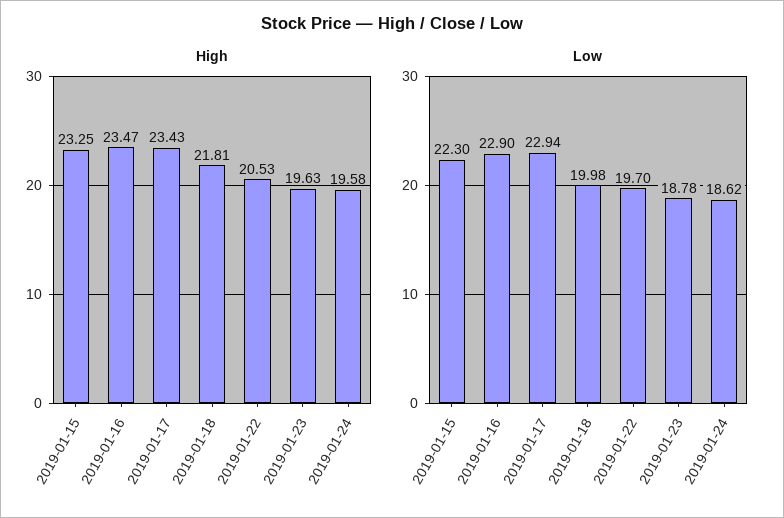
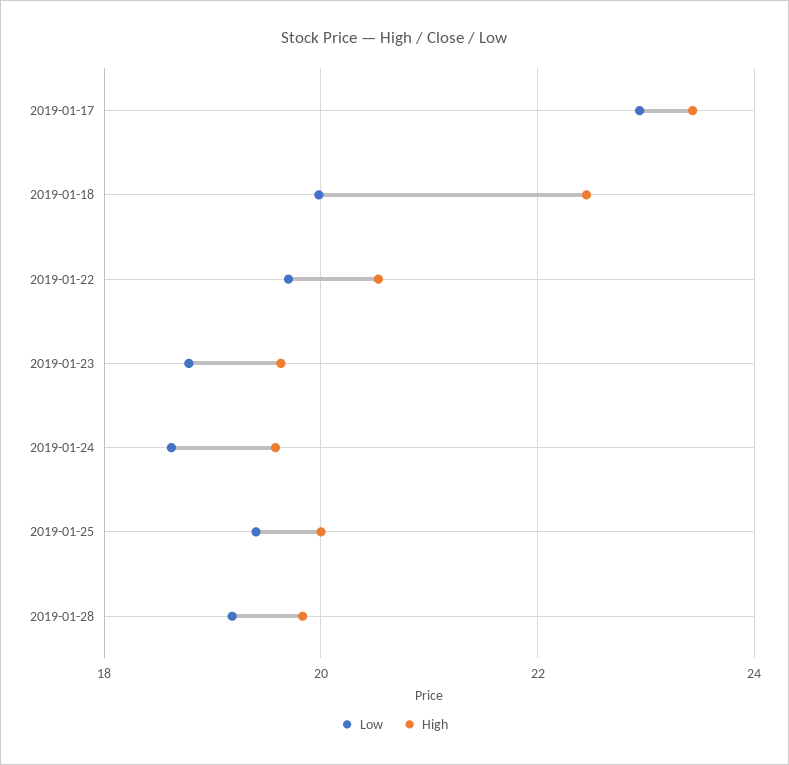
High, 2019-01-15: 23.25 -> none
High, 2019-01-16: 23.47 -> none
High, 2019-01-18: 21.81 -> 22.4
Low, 2019-01-15: 22.3 -> none
Low, 2019-01-16: 22.9 -> none
Low, 2019-01-25: none -> 19.4
High, 2019-01-25: none -> 20
Low, 2019-01-28: none -> 19.2
High, 2019-01-28: none -> 19.8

:: WHAT THE TASK REQUIRES ::
Would you please give the material above again, unchanged but without pictures?

:: WRITTEN ANSWER ::
High, 2019-01-15: 23.25 -> none
High, 2019-01-16: 23.47 -> none
High, 2019-01-18: 21.81 -> 22.4
Low, 2019-01-15: 22.3 -> none
Low, 2019-01-16: 22.9 -> none
Low, 2019-01-25: none -> 19.4
High, 2019-01-25: none -> 20
Low, 2019-01-28: none -> 19.2
High, 2019-01-28: none -> 19.8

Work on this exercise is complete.